Martin: On larger scale, the uprising that happened after George Floyd was murdered caused so many different mutual aid groups to form and really operate in a way that I haven't seen before. The Sheraton Hotel was supporting hundreds of people staying there, all through volunteers and all through [residents]. The Sheraton is shut down [now] but a lot of the people who were part of that, both residents and volunteers, are still active. They're trying to run medic stations at different encampments. And actually I think right after the Sheraton got shut down, they were able to get the park board to allow parks to be sanctuaries, so they wouldn’t kick anyone out.
There are also groups like [Minnesota] FoodShare that cook food every day. They were in existence before all of this, but because of the uprising, people who wanted to contribute got involved in groups like that, where now they're operating at a much larger scale. Because of all this, there's definitely been a large influx of mutual aid.
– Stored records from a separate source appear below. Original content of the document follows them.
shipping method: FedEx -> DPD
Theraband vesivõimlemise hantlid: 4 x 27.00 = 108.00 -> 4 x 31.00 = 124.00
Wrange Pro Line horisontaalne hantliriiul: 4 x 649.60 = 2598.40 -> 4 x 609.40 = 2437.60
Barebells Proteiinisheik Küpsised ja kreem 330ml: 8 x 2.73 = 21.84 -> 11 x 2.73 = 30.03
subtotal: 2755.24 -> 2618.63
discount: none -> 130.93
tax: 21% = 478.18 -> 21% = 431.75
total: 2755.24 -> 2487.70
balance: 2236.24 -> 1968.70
And I really hope a lot of that can keep happening.
A lot of existing funders are changing the way they are distributing funds, at least in the short term, to groups that are doing mutual aid, or [are] in line with the greater movement. Southside has gotten funding from this foundation that reached out to us and told us we got a grant that we didn't apply for, to support general operations. There's a movement of resources on a bigger scale than what those grants were for in the first place, and foundations are helping. That money didn’t have any strings attached, so those foundations are rethinking how they distribute money. Hopefully these changes will be long-lasting, with [fewer] strings attached, and will be able to support the smaller and more community-based, mutual aid-based groups.
One-year reflection: interview with Jack Martin was recorded on August 31, 2021
Southside has continued to improve access to harm reduction services during a continued HIV outbreak in the Twin Cities, [a] larger number of encampments, and what feels like a greater need for harm reduction supplies. We have been able to continue to do outreach five days a week and do deliveries four nights a week, and are now able to provide HIV testing and more intentional linkage to care. Our pop-up model, alongside strong partnerships, has offered a lot of promise in increasing access to care and resources that previously may have been inaccessible due to stigma, location, or just the fact that the services were indoors. Currently we are working on increasing [our] sustainability [to] allow us to better welcome people who use drugs into our organization and ensure we are around for many years to come.